El último día de clases, el calvo propuso que el grupo celebrase con unas cervezas en el Rajatabla. Todos estuvieron de acuerdo. Caminamos hasta el cercano café, nos sentamos y pedimos cervezas. El calvo habló, el calvo siempre llevaba la batuta. En cierto momento trajo el tema del enjuto a la conversación.

—No vino más —dijo, y algo en el tono de su voz sonó a que él estaba al tanto de la causa de la ausencia. No tardó en confirmarlo—: Era drogadicto. —Nos miró, uno a uno, y luego—: Un día estuvimos conversando. Me dijo que se metía cocaína. Que quería ser escritor y que se metía cocaína.

Pensé que el calvo había pronunciado las palabras «escritor» y «cocaína» como alguien que intentara hablar con detalle de Reikiavik, aunque nunca hubiera estado allí y la conociera sólo por mapas.

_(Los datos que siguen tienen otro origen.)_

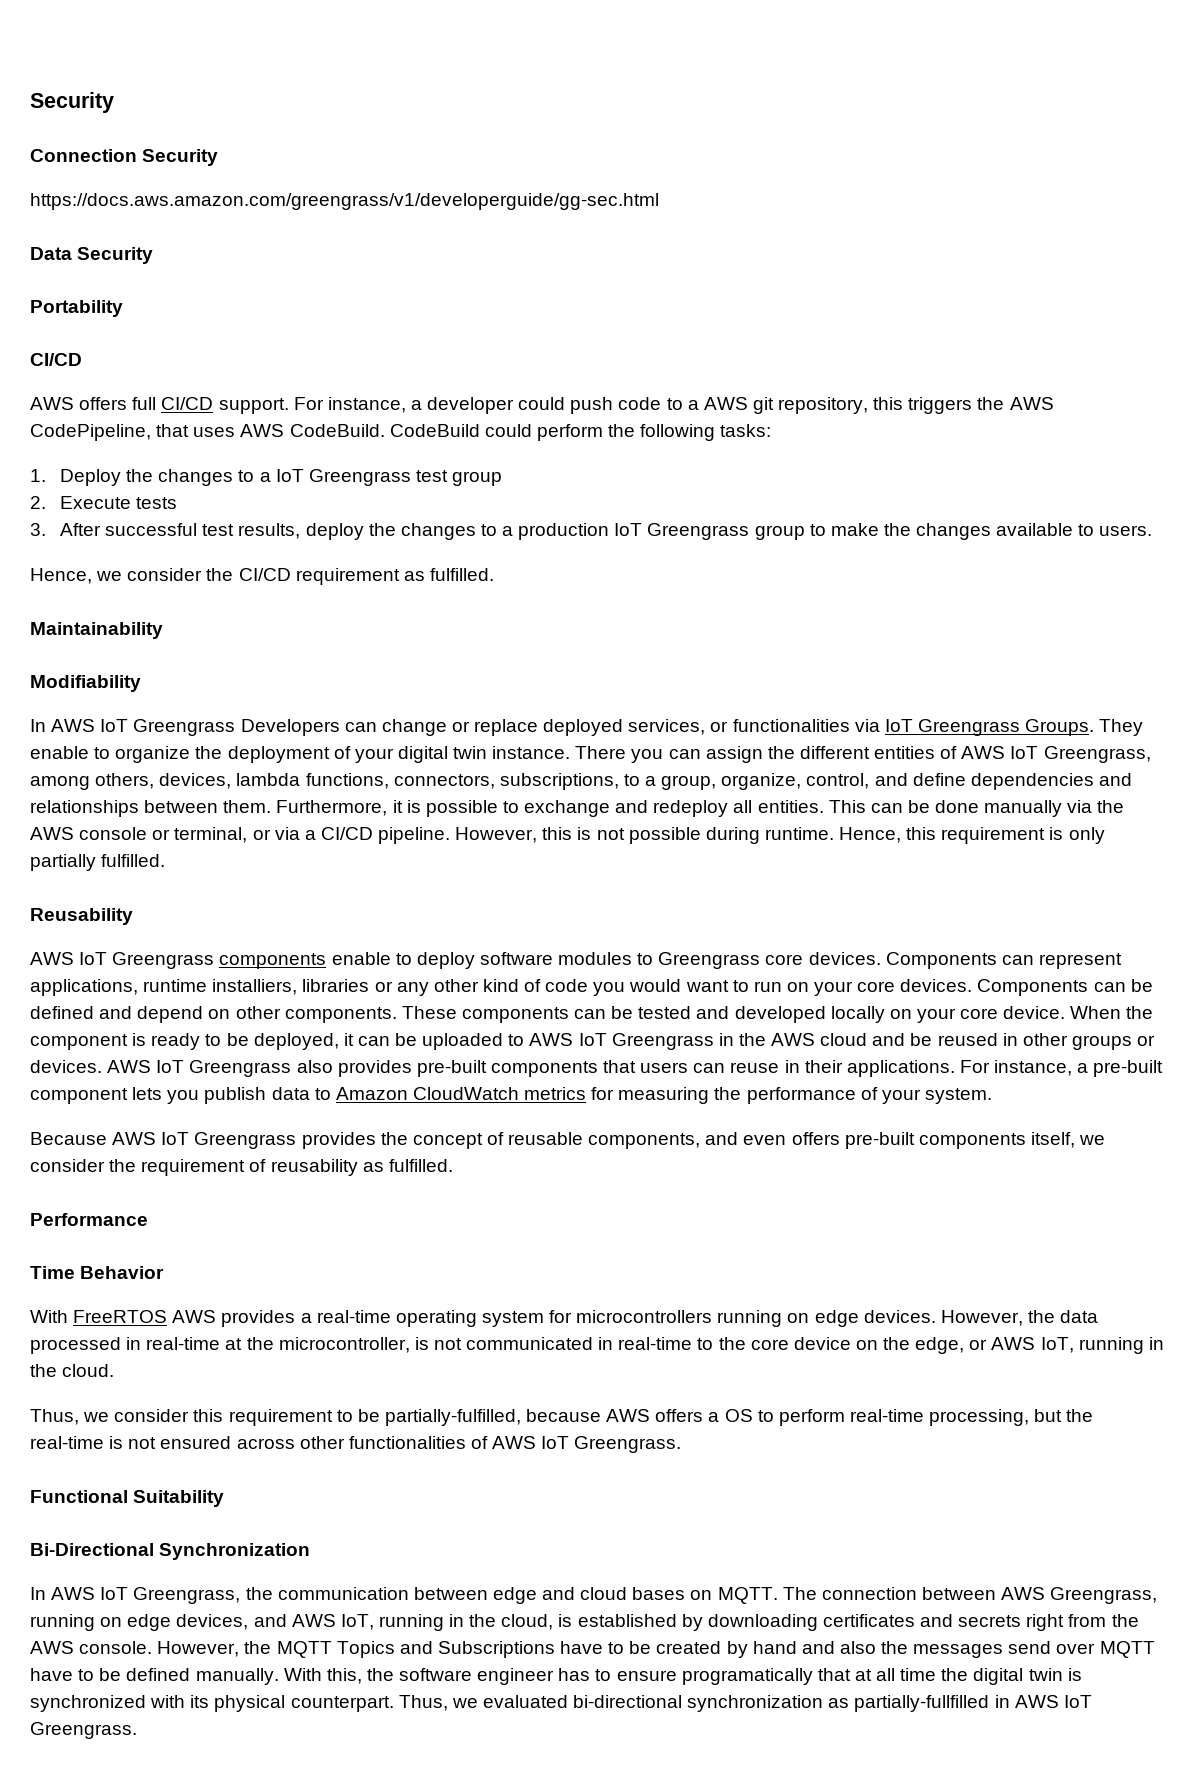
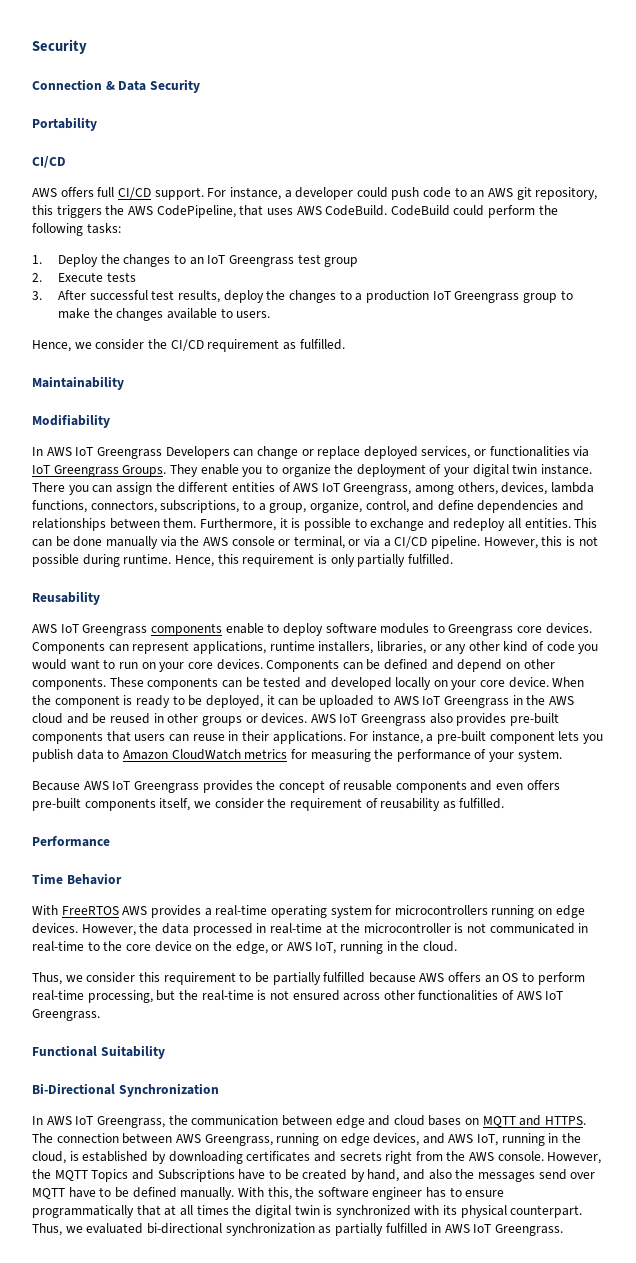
- Connection Security
- https://docs.aws.amazon.com/greengrass/v1/developerguide/gg-sec.html
- Data Security
+ Connection & Data Security
- For instance, a developer could push code to a AWS git repository, this triggers the AWS CodePipeline, that uses AWS CodeBuild.
+ For instance, a developer could push code to an AWS git repository, this triggers the AWS CodePipeline, that uses AWS CodeBuild.
- 1. Deploy the changes to a IoT Greengrass test group
+ 1. Deploy the changes to an IoT Greengrass test group
- They enable to organize the deployment of your digital twin instance.
+ They enable you to organize the deployment of your digital twin instance.
- Components can represent applications, runtime installiers, libraries or any other kind of code you would want to run on your core devices.
+ Components can represent applications, runtime installers, libraries, or any other kind of code you would want to run on your core devices.
- Because AWS IoT Greengrass provides the concept of reusable components, and even offers pre-built components itself, we consider the requirement of reusability as fulfilled.
+ Because AWS IoT Greengrass provides the concept of reusable components and even offers pre-built components itself, we consider the requirement of reusability as fulfilled.
- However, the data processed in real-time at the microcontroller, is not communicated in real-time to the core device on the edge, or AWS IoT, running in the cloud.
+ However, the data processed in real-time at the microcontroller is not communicated in real-time to the core device on the edge, or AWS IoT, running in the cloud.
- Thus, we consider this requirement to be partially-fulfilled, because AWS offers a OS to perform real-time processing, but the real-time is not ensured across other functionalities of AWS IoT Greengrass.
+ Thus, we consider this requirement to be partially fulfilled because AWS offers an OS to perform real-time processing, but the real-time is not ensured across other functionalities of AWS IoT Greengrass.
- In AWS IoT Greengrass, the communication between edge and cloud bases on MQTT.
+ In AWS IoT Greengrass, the communication between edge and cloud bases on MQTT and HTTPS.
- However, the MQTT Topics and Subscriptions have to be created by hand and also the messages send over MQTT have to be defined manually.
+ However, the MQTT Topics and Subscriptions have to be created by hand, and also the messages send over MQTT have to be defined manually.
- With this, the software engineer has to ensure programatically that at all time the digital twin is synchronized with its physical counterpart.
+ With this, the software engineer has to ensure programmatically that at all times the digital twin is synchronized with its physical counterpart.
- Thus, we evaluated bi-directional synchronization as partially-fullfilled in AWS IoT Greengrass.
+ Thus, we evaluated bi-directional synchronization as partially fulfilled in AWS IoT Greengrass.

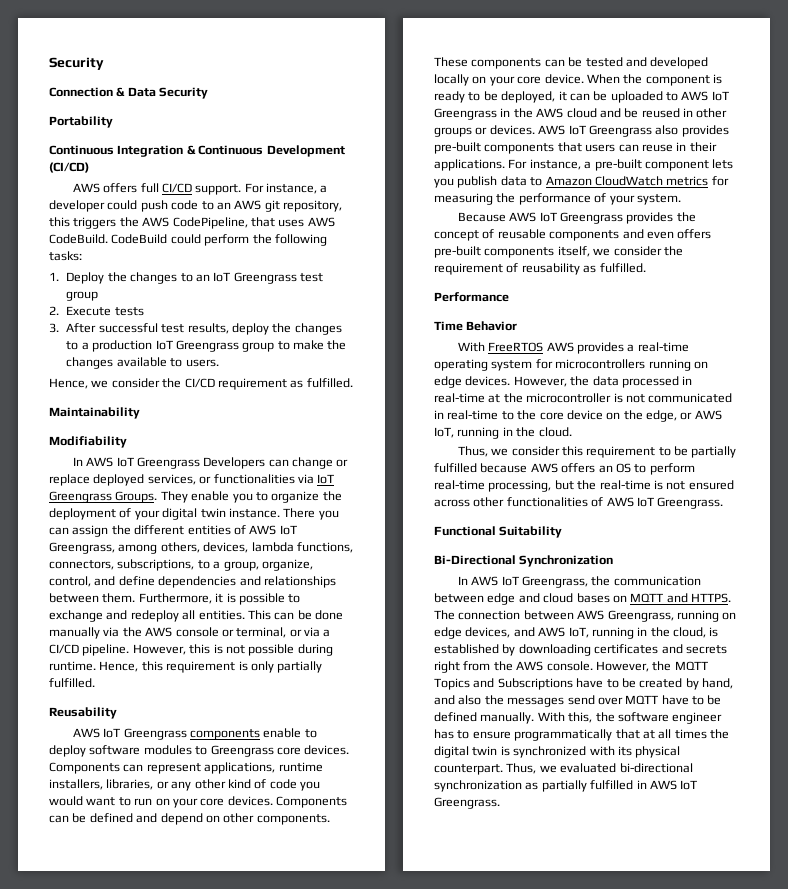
  Portability
- CI/CD
+ Continuous Integration & Continuous Development (CI/CD)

—Los escritores tienen ese problema —indicó la señora que era secretaria.

—¡Tú que estudias Letras! ¡Ten cuidado, carajito! —me largó en tono amistoso el portugués dueño de la panadería.

Yo negaba con las manos, sonreía. Hubiera querido decirles que gracias al enjuto estaba leyendo a Bukowski. Que dejaran de preocuparse en vano, que el enjuto sabía lo que hacía y había bajado a los infiernos para regresar con la materia del arte en sus manos… Que todos eran unos idiotas y que no opinaran a la ligera…  Que ellos no tenían ni puta idea: el enjuto iba a volver, no se había perdido en el abismo. Ahora no estaba, pero volvería. Sí… él iba a volver, o eso por lo menos quería creer yo. Allá abajo, en el infierno, en la mierda, como le decía el enjuto, la vaina era jodida, muy jodida, pero él iba a salir, victorioso, con arte entre sus manos. Claro que sí.

—Ese chamo estaba mal —declaró el calvo.

—Va a terminar en loco. Cuidado si ya no lo está —cerró el musculoso.

—Sí, puede que termine loco, pero también cabe la posibilidad de que termine muerto —escuché decir al calvo.

—¿Tú qué piensas, muchacho? —me preguntó la secretaria, no sé si porque en realidad quería saber lo que yo pensaba y estaba preocupada por mí, o sin tan sólo quería escucharme decir alguna sandez y burlarse en silencio con los otros.

Yo callé por unos instantes, sin poder pensar en nada, hasta que lo dije, no sé de dónde, pero lo dije:

—Los locos mueren después.

Eso fue todo, los demás se quedaron mirándome entre extrañados y divertidos, y casi de inmediato, pasaron a otra cosa.